# EXERCISE BRIEF:
Copy out the entries that follow exactly, leaving every picture behind.

★ ★ ★

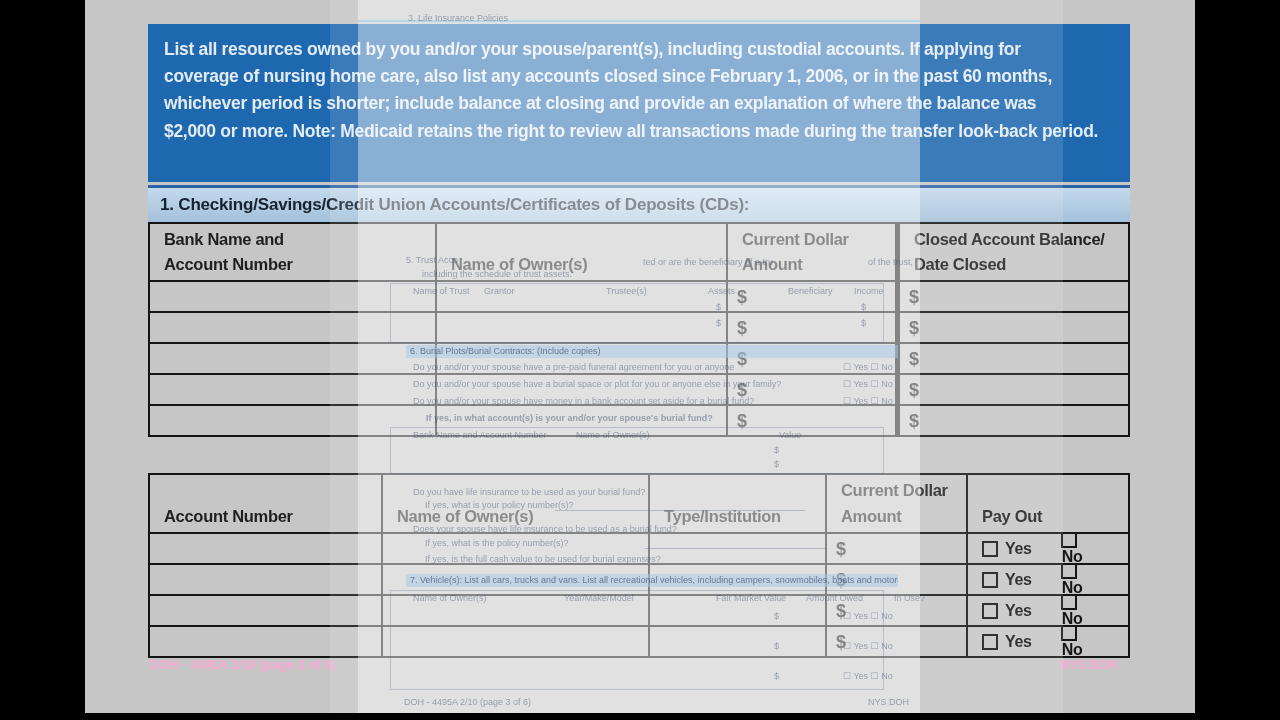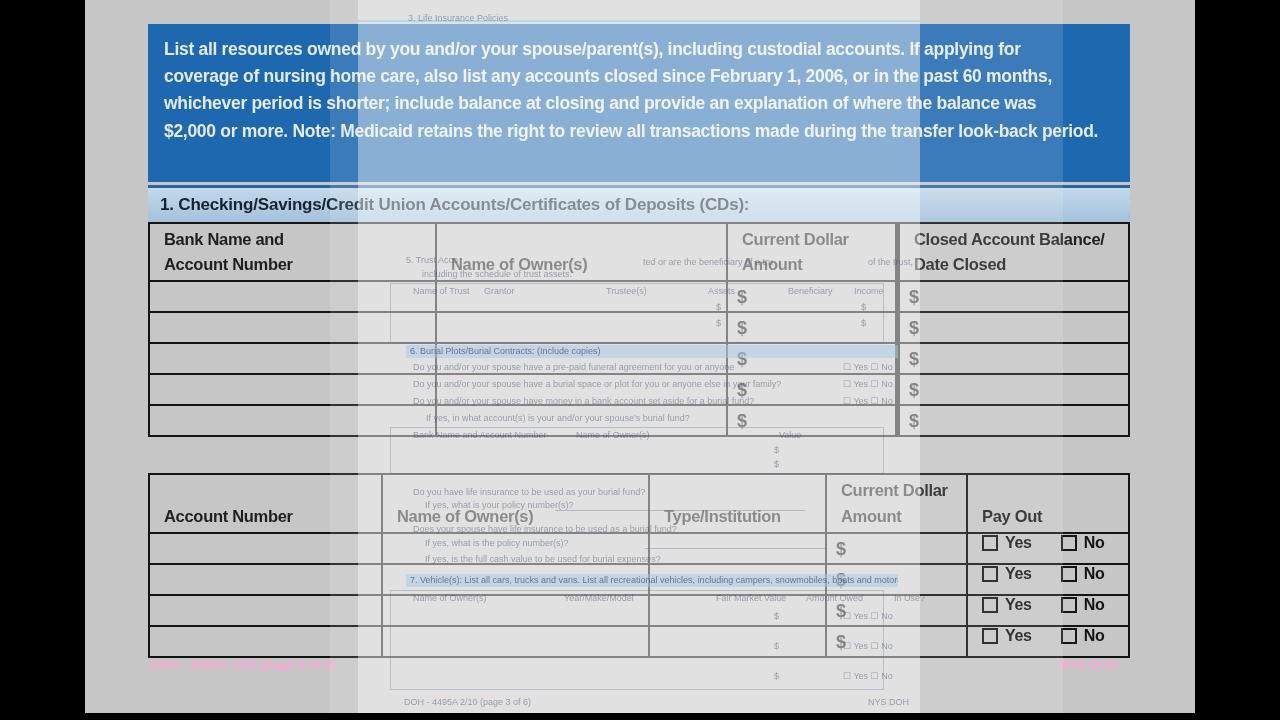"If yes, in what account(s)" div.ghost-item { font-weight: none -> bold }
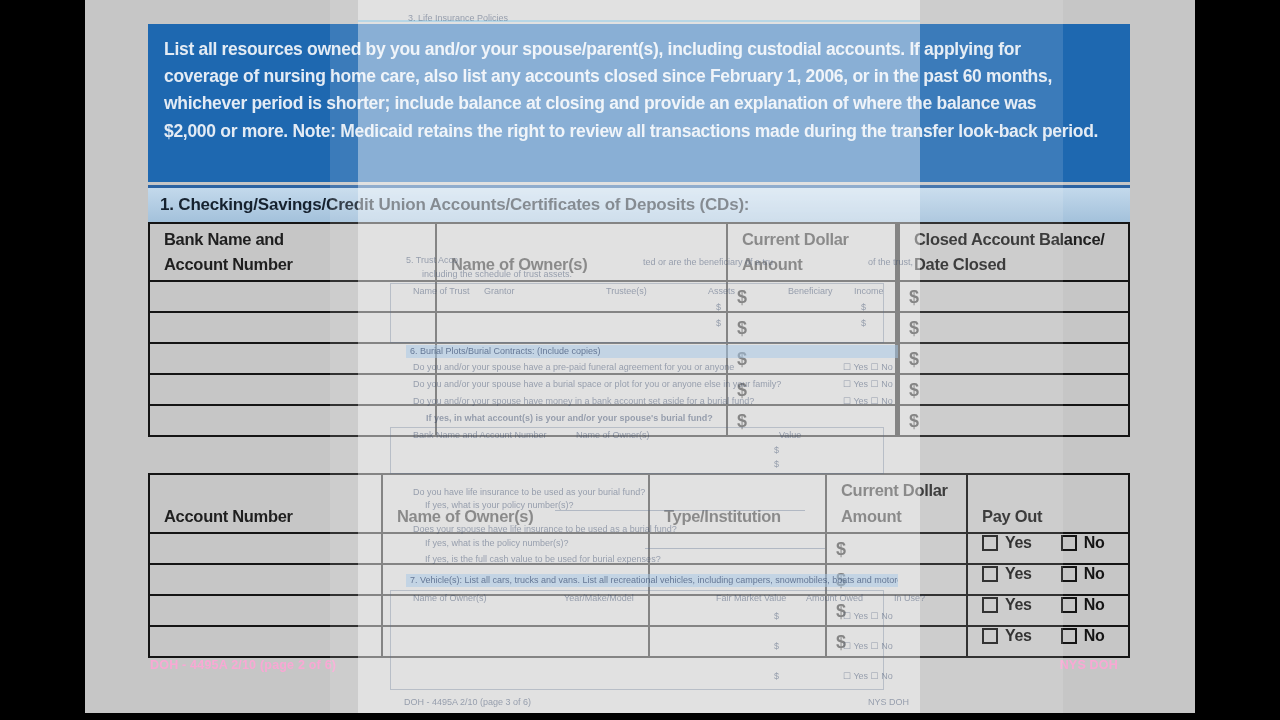"Yes" .payout-group { align-items: flex-start -> center }
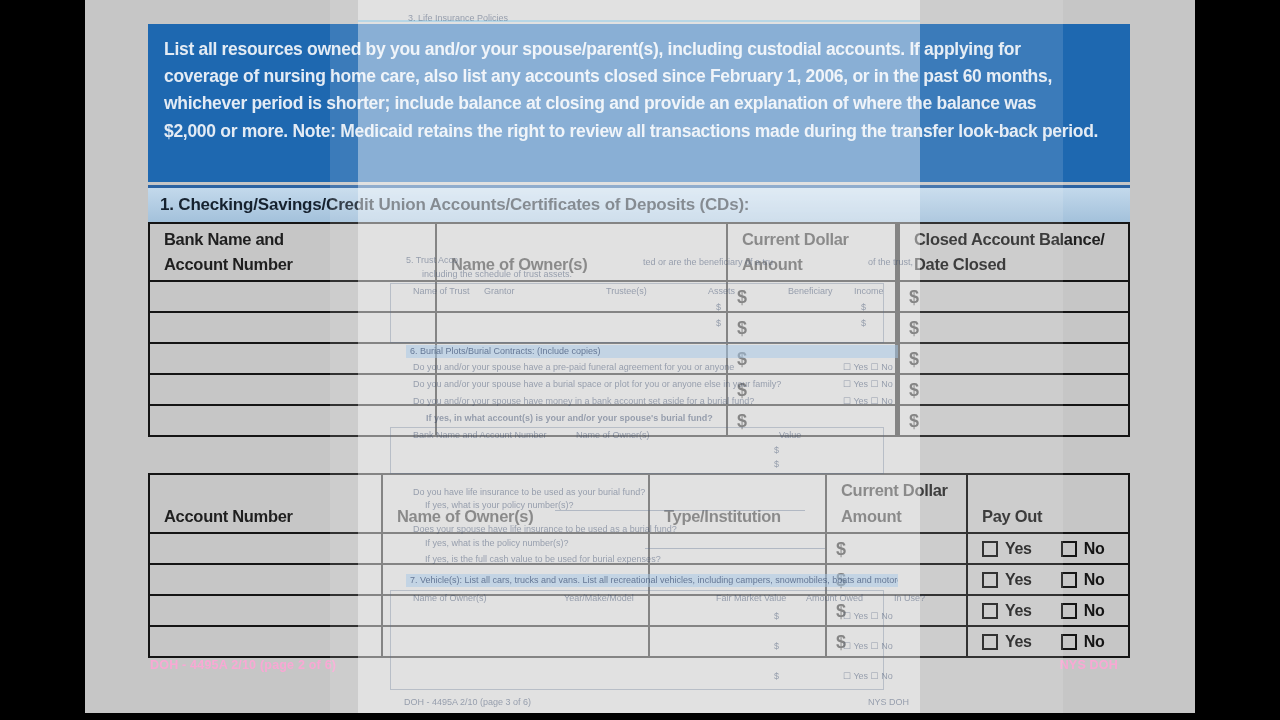"No" .payout-opt + .payout-opt { flex-direction: none -> column }
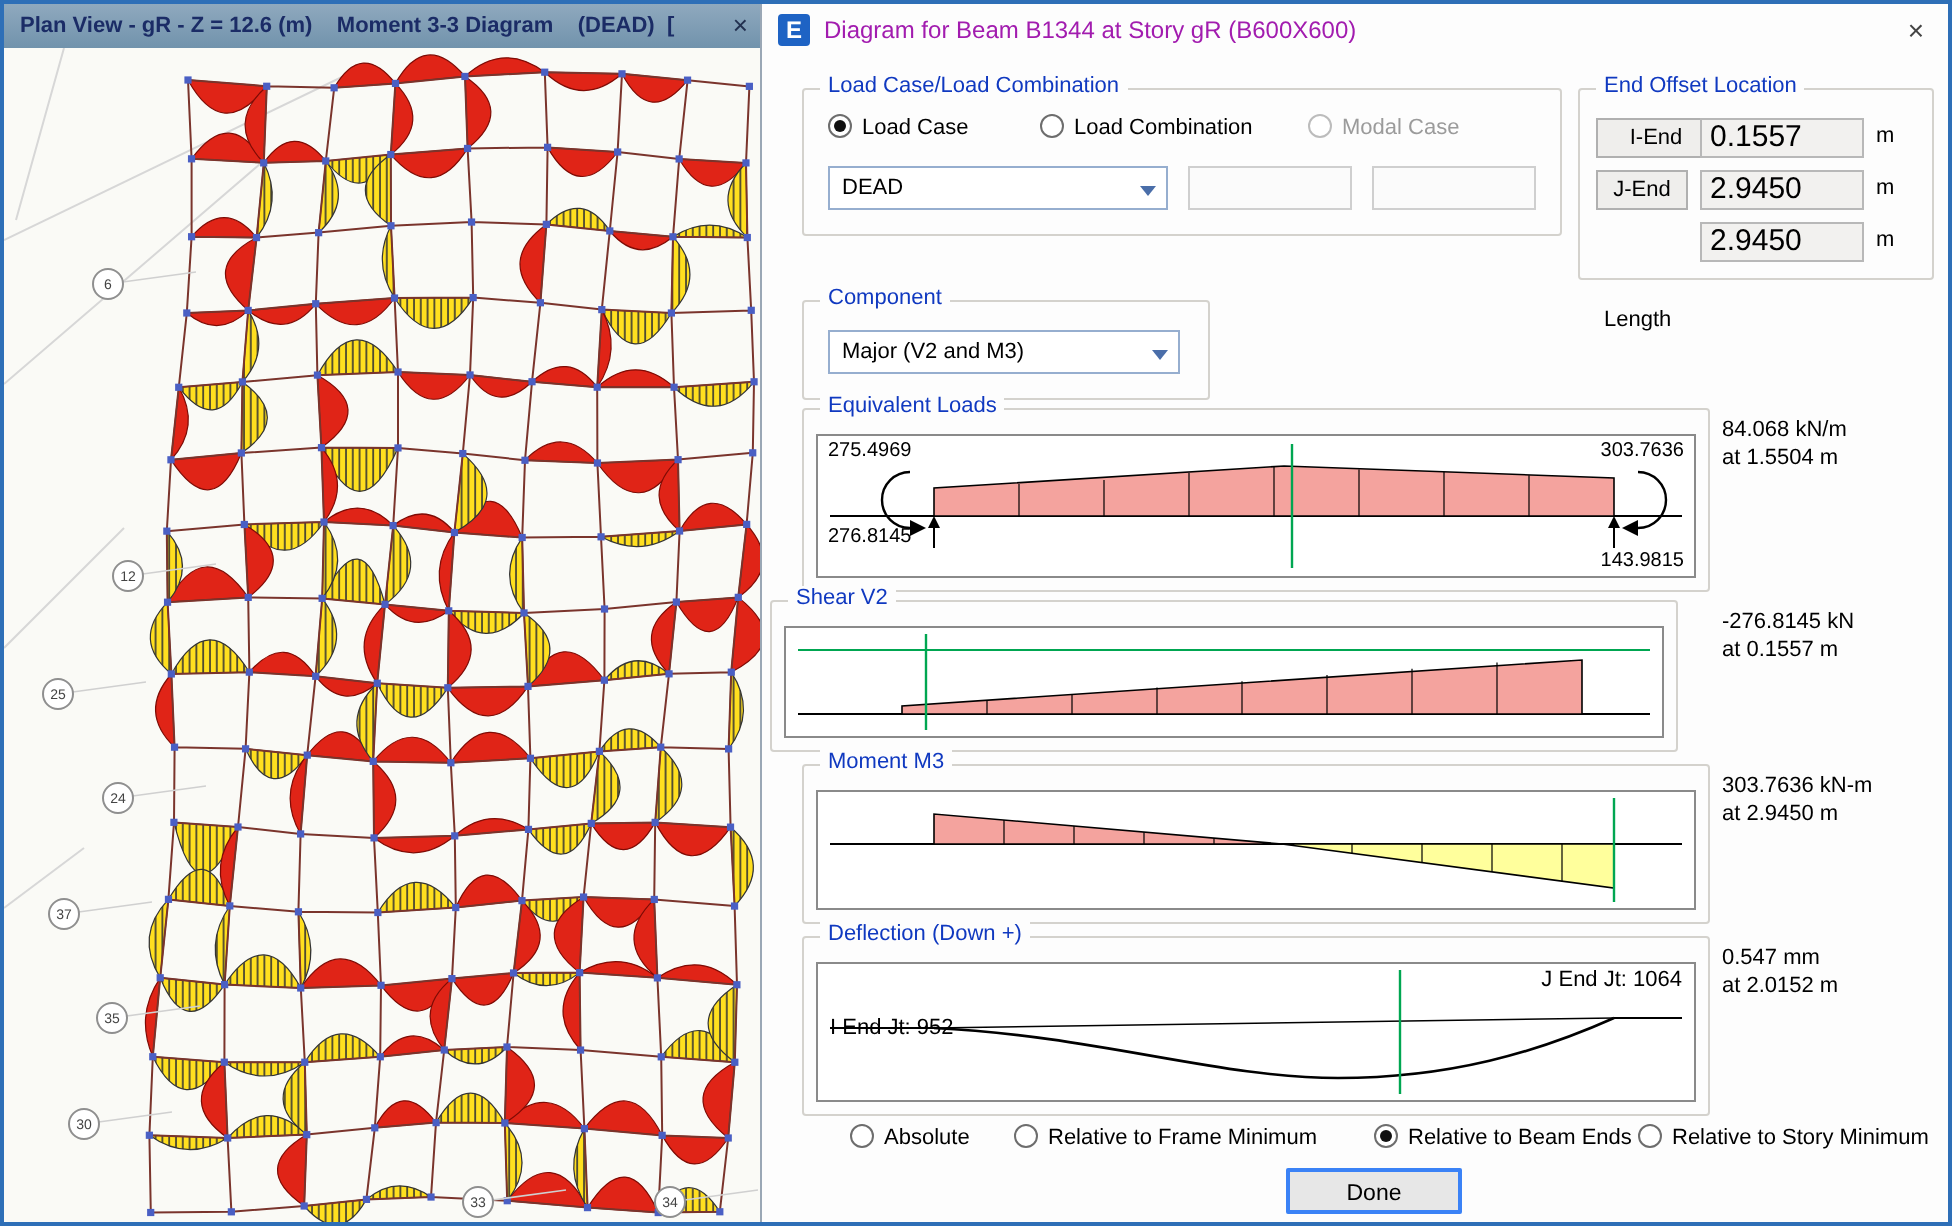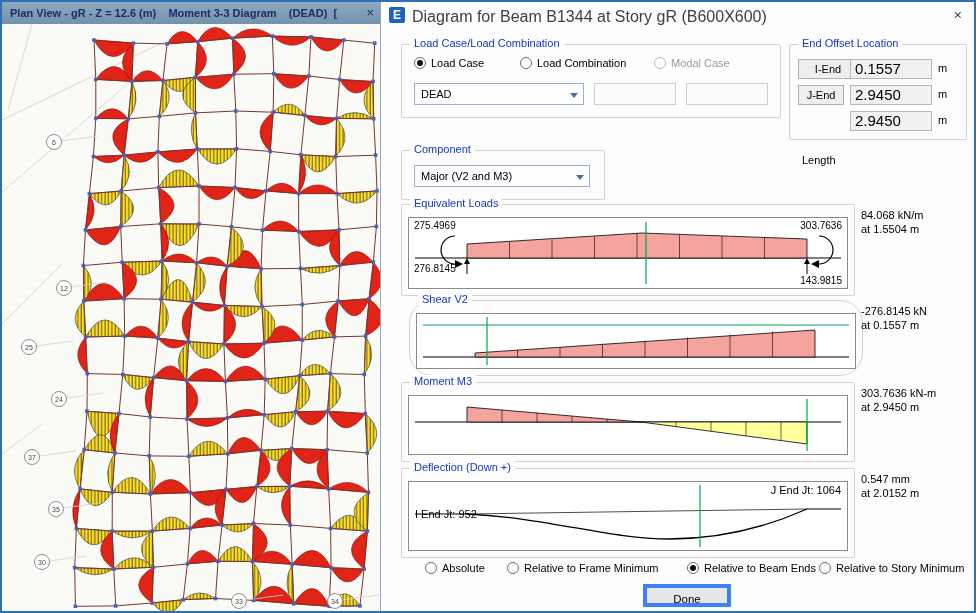"Diagram for Beam B1344 at" .dt-title { color: #404040 -> #a21caf; font-size: 16px -> 12px }
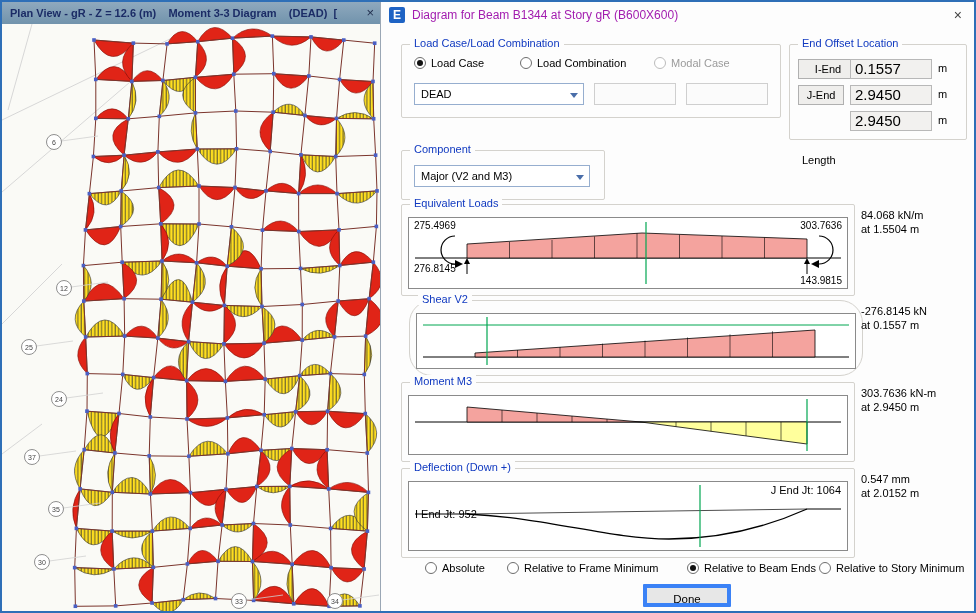"Shear V2" div.gb { border-radius: 23px -> none; left: 28px -> 4px }
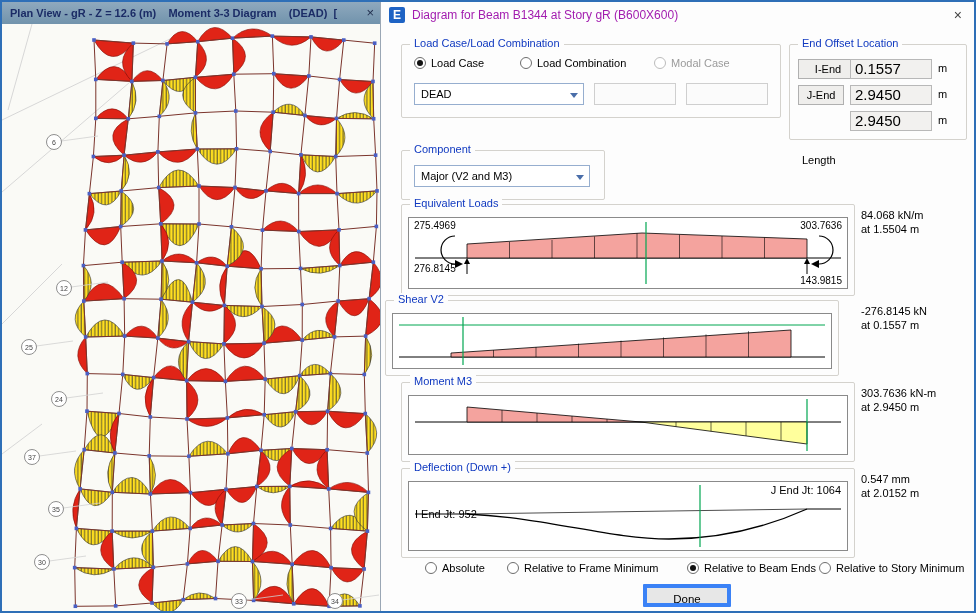"Done" .btn { border: 4px solid #3b82f6 -> 2px solid #3b82f6 }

★ ★ ★

# OUTPUT:
"If yes, in what account(s)" div.ghost-item { font-weight: none -> bold }
"Yes" .payout-group { align-items: flex-start -> center }
"No" .payout-opt + .payout-opt { flex-direction: none -> column }
"Diagram for Beam B1344 at" .dt-title { color: #404040 -> #a21caf; font-size: 16px -> 12px }
"Shear V2" div.gb { border-radius: 23px -> none; left: 28px -> 4px }
"Done" .btn { border: 4px solid #3b82f6 -> 2px solid #3b82f6 }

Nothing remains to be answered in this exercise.